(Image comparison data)

=== Begin Enclosure ===

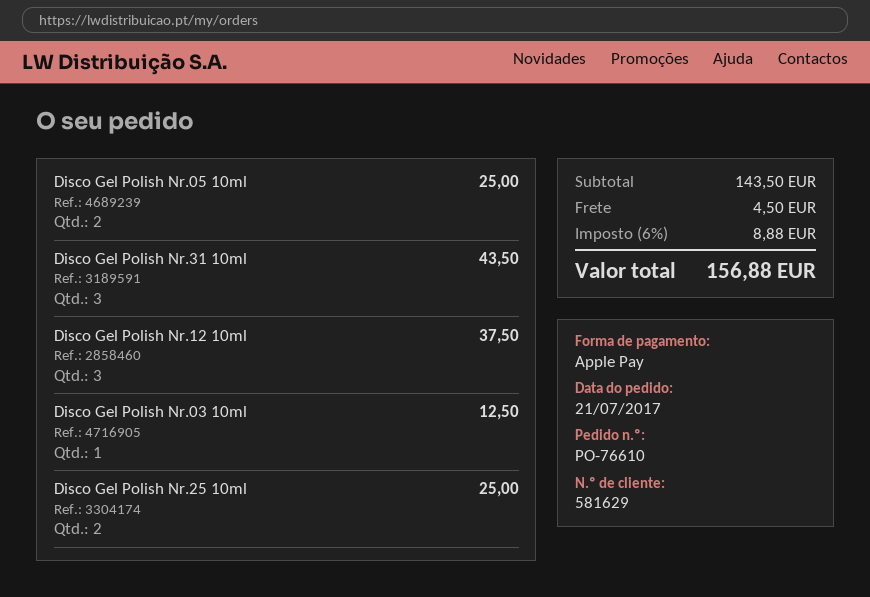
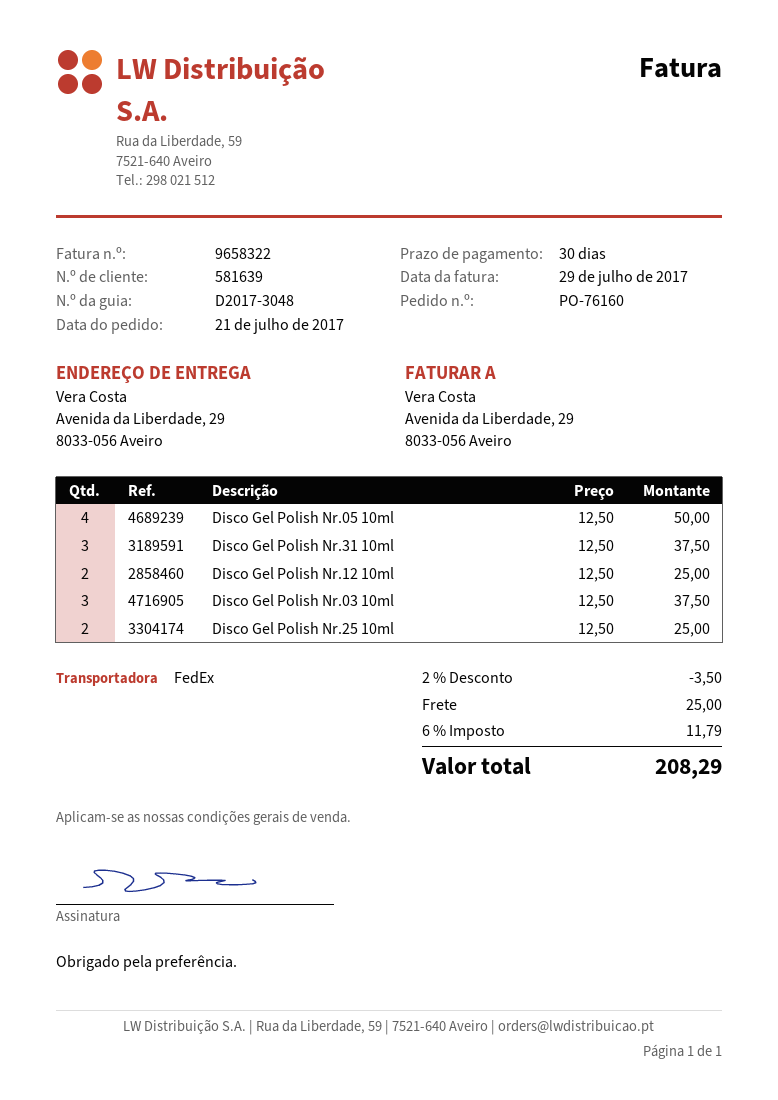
order number: PO-76610 -> PO-76160
customer number: 581629 -> 581639
Disco Gel Polish Nr.05 10ml: 2 for 25.00 -> 4 for 50.00
Disco Gel Polish Nr.31 10ml: 3 for 43.50 -> 3 for 37.50
Disco Gel Polish Nr.12 10ml: 3 for 37.50 -> 2 for 25.00
Disco Gel Polish Nr.03 10ml: 1 for 12.50 -> 3 for 37.50
discount: none -> 2% = 3.50
shipping: 4.50 -> 25.00
tax: 6% = 8.88 -> 6% = 11.79
total: 156.88 -> 208.29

=== End Enclosure ===

WHAT TO WORK ON
Please write out, exactly as they appear, the lines from the one containing "discount: none -> 2% = 3.50" through the last line of the records above, and nothing more.

ANSWER SECTION
discount: none -> 2% = 3.50
shipping: 4.50 -> 25.00
tax: 6% = 8.88 -> 6% = 11.79
total: 156.88 -> 208.29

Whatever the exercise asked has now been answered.